(RECORDS SHOWN)

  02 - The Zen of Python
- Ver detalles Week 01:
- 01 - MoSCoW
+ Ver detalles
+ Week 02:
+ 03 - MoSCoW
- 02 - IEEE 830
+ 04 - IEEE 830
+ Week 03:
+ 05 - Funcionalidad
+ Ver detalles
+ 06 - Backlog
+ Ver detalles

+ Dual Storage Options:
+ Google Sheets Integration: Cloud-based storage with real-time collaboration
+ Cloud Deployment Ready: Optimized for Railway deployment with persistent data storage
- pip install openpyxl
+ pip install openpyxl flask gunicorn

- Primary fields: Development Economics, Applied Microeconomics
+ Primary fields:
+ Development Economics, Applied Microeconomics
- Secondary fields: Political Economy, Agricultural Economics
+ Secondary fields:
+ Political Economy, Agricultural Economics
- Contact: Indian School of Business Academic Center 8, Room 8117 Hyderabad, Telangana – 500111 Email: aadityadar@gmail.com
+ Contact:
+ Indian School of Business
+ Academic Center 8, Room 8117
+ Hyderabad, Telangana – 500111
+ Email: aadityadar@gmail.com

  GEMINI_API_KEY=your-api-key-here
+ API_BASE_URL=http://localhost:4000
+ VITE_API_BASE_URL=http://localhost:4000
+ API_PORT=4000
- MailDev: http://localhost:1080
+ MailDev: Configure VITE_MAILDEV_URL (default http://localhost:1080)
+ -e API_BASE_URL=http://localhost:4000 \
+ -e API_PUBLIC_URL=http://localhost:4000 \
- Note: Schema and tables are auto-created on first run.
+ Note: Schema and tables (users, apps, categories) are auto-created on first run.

(End RECORDS SHOWN)

▶ TASK: For the string "Secondary", show each line of the entries above where it occurs.

▶ OUTPUT FOR THIS TASK:
- Secondary fields: Political Economy, Agricultural Economics
+ Secondary fields:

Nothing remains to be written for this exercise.